Please copy every record below exactly and leave out the pictures.
*** Exercise material Section Begins ***
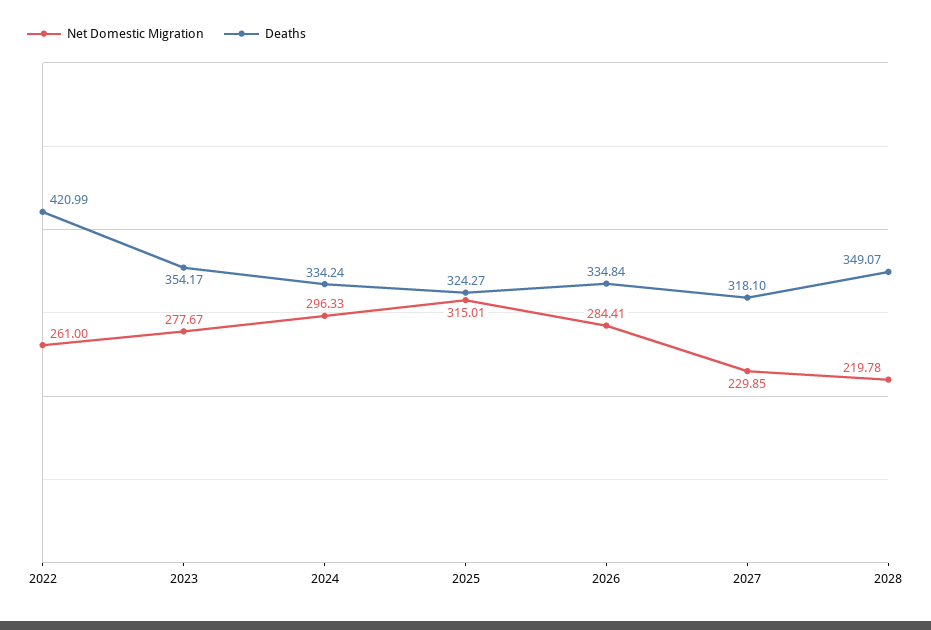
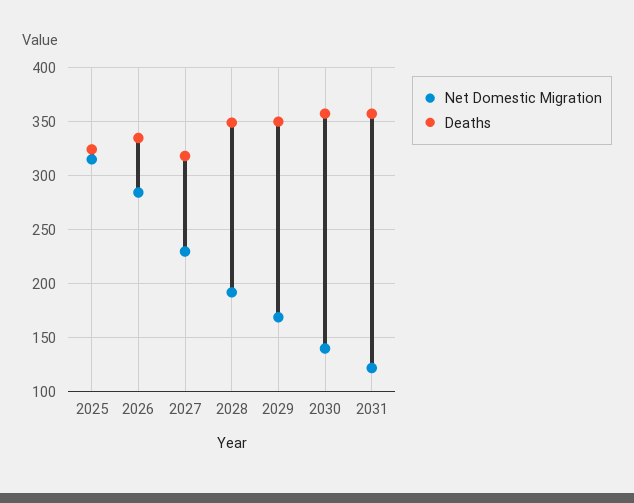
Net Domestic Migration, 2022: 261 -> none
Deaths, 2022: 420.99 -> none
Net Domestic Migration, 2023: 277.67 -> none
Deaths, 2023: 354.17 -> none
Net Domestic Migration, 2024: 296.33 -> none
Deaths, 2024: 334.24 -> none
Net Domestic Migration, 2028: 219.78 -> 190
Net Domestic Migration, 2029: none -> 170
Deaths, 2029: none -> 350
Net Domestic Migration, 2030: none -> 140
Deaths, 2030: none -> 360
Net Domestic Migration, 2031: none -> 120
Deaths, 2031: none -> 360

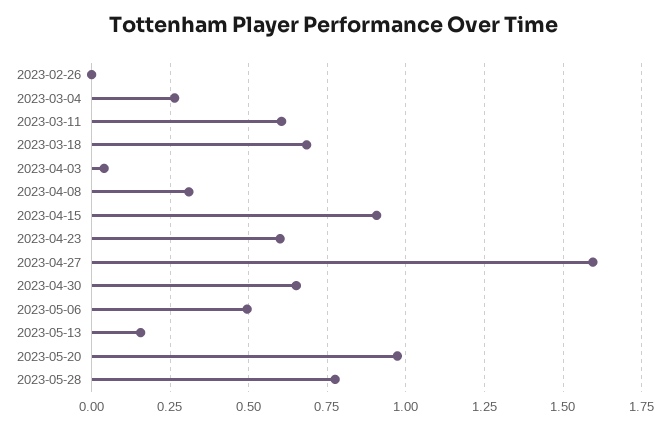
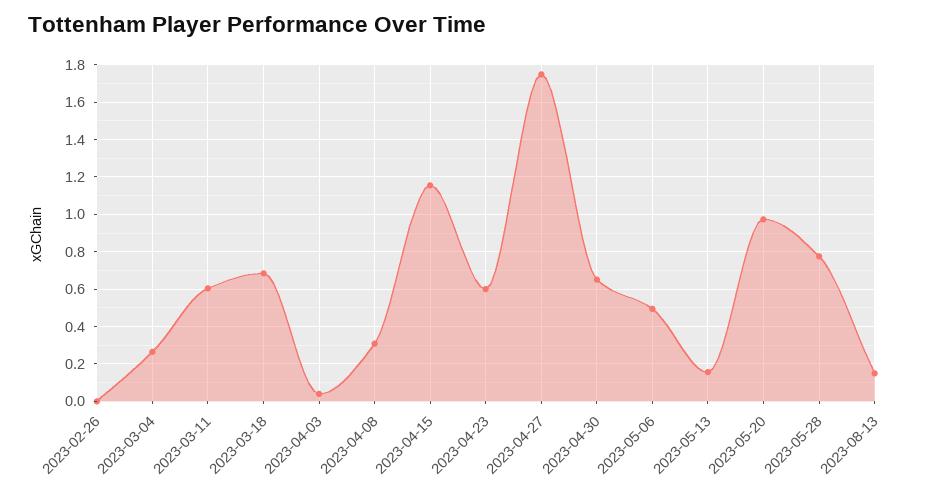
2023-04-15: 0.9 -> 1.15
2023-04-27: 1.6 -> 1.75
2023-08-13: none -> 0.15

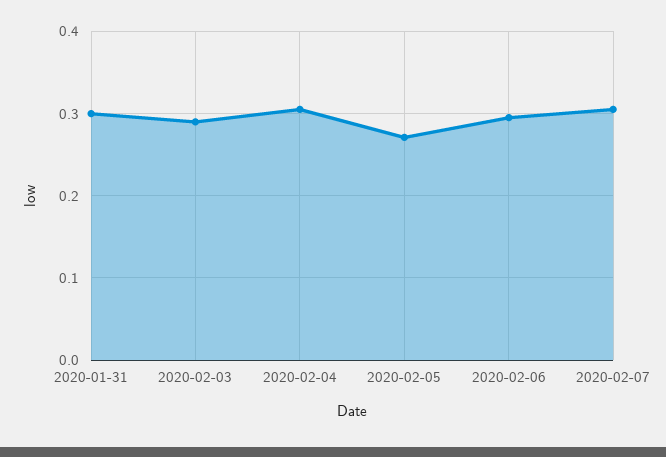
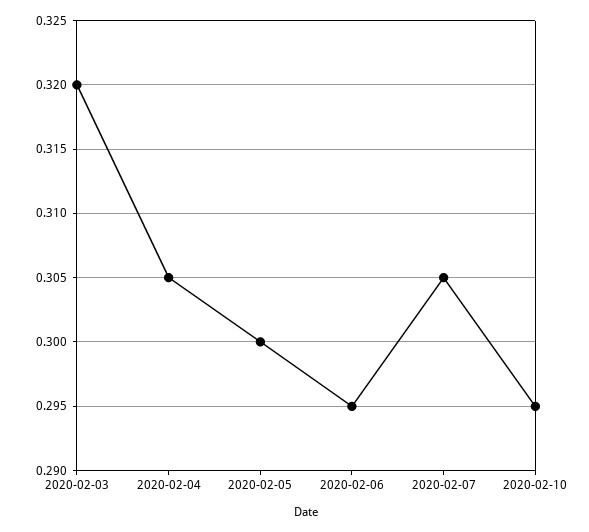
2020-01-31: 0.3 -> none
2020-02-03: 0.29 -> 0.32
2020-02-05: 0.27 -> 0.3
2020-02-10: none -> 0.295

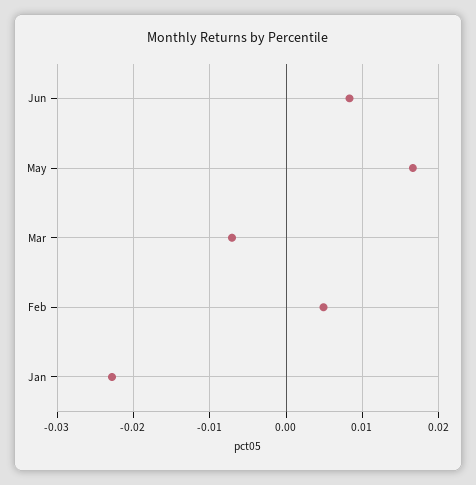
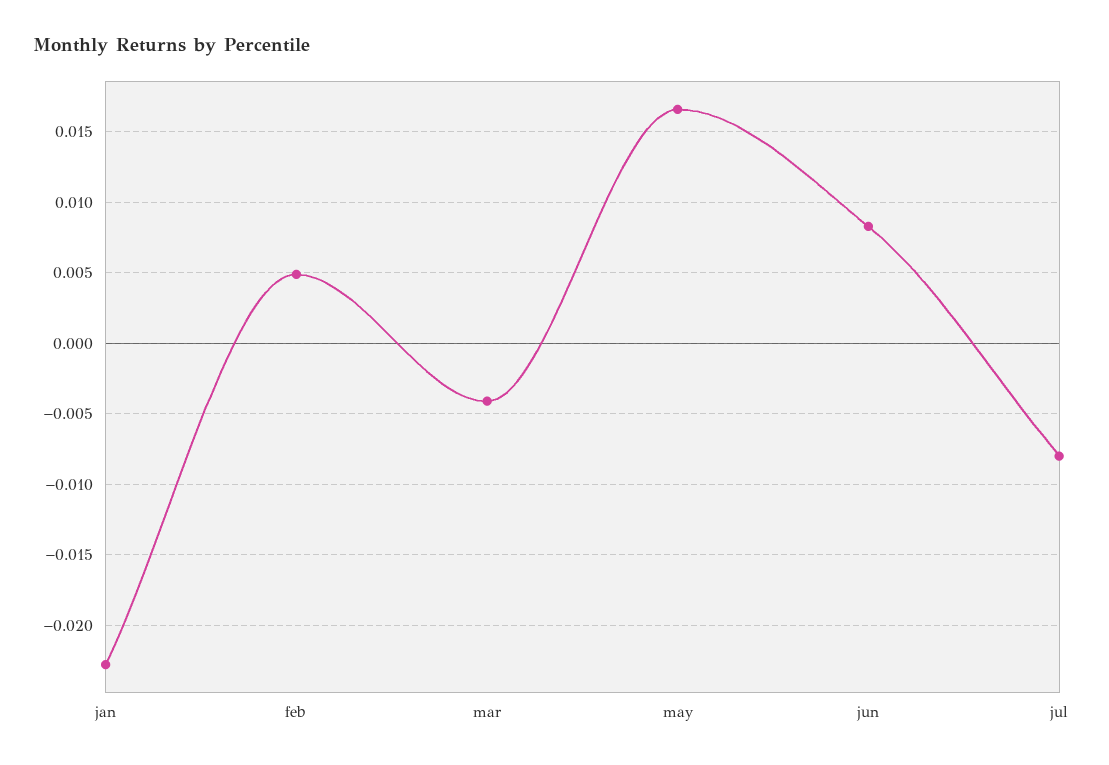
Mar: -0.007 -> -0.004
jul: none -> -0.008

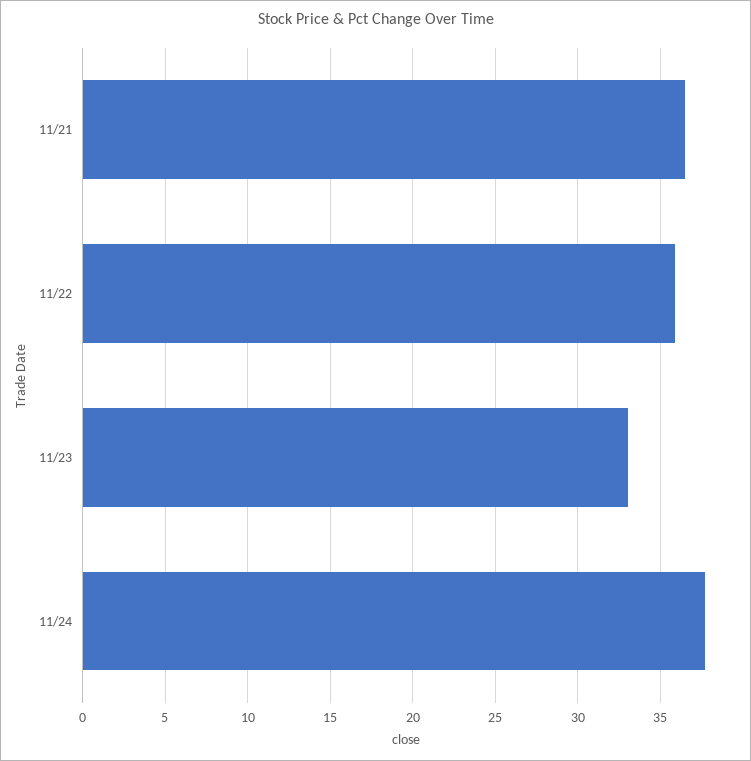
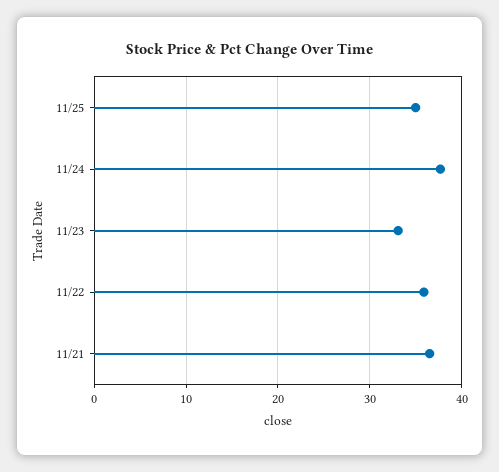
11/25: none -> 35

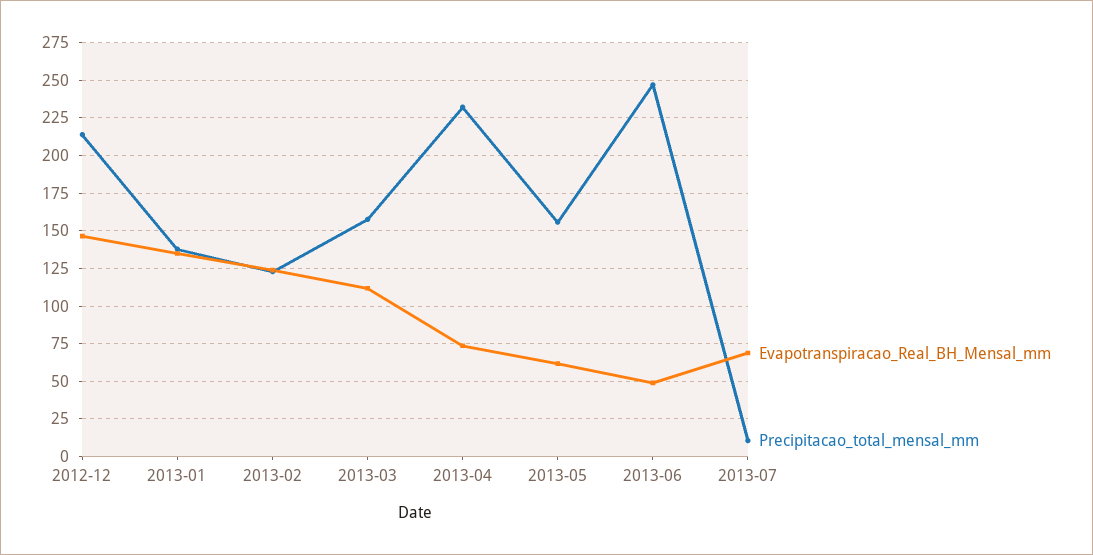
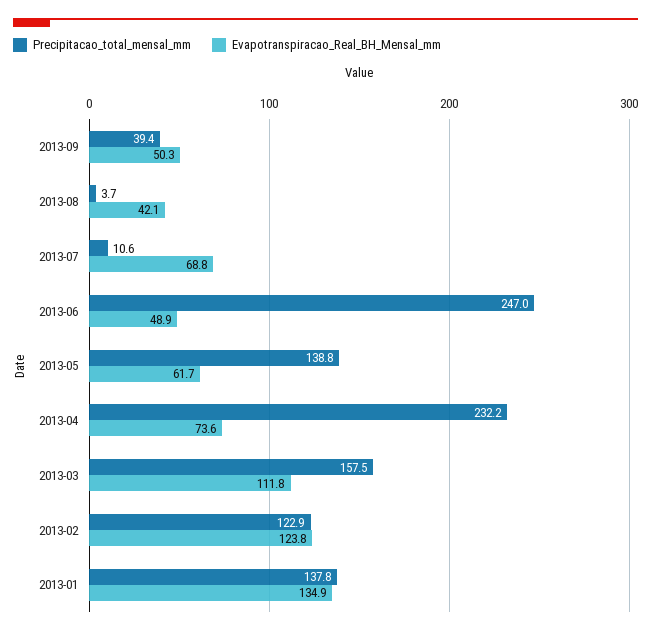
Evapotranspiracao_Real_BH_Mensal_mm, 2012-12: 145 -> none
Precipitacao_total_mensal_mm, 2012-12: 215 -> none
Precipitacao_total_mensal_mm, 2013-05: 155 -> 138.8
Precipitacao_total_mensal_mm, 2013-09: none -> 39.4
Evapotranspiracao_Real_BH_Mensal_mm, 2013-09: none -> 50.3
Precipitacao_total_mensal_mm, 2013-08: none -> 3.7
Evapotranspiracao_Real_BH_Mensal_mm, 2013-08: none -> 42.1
*** Exercise material Section Ends ***
▶ [Finished task]:
Net Domestic Migration, 2022: 261 -> none
Deaths, 2022: 420.99 -> none
Net Domestic Migration, 2023: 277.67 -> none
Deaths, 2023: 354.17 -> none
Net Domestic Migration, 2024: 296.33 -> none
Deaths, 2024: 334.24 -> none
Net Domestic Migration, 2028: 219.78 -> 190
Net Domestic Migration, 2029: none -> 170
Deaths, 2029: none -> 350
Net Domestic Migration, 2030: none -> 140
Deaths, 2030: none -> 360
Net Domestic Migration, 2031: none -> 120
Deaths, 2031: none -> 360

2023-04-15: 0.9 -> 1.15
2023-04-27: 1.6 -> 1.75
2023-08-13: none -> 0.15

2020-01-31: 0.3 -> none
2020-02-03: 0.29 -> 0.32
2020-02-05: 0.27 -> 0.3
2020-02-10: none -> 0.295

Mar: -0.007 -> -0.004
jul: none -> -0.008

11/25: none -> 35

Evapotranspiracao_Real_BH_Mensal_mm, 2012-12: 145 -> none
Precipitacao_total_mensal_mm, 2012-12: 215 -> none
Precipitacao_total_mensal_mm, 2013-05: 155 -> 138.8
Precipitacao_total_mensal_mm, 2013-09: none -> 39.4
Evapotranspiracao_Real_BH_Mensal_mm, 2013-09: none -> 50.3
Precipitacao_total_mensal_mm, 2013-08: none -> 3.7
Evapotranspiracao_Real_BH_Mensal_mm, 2013-08: none -> 42.1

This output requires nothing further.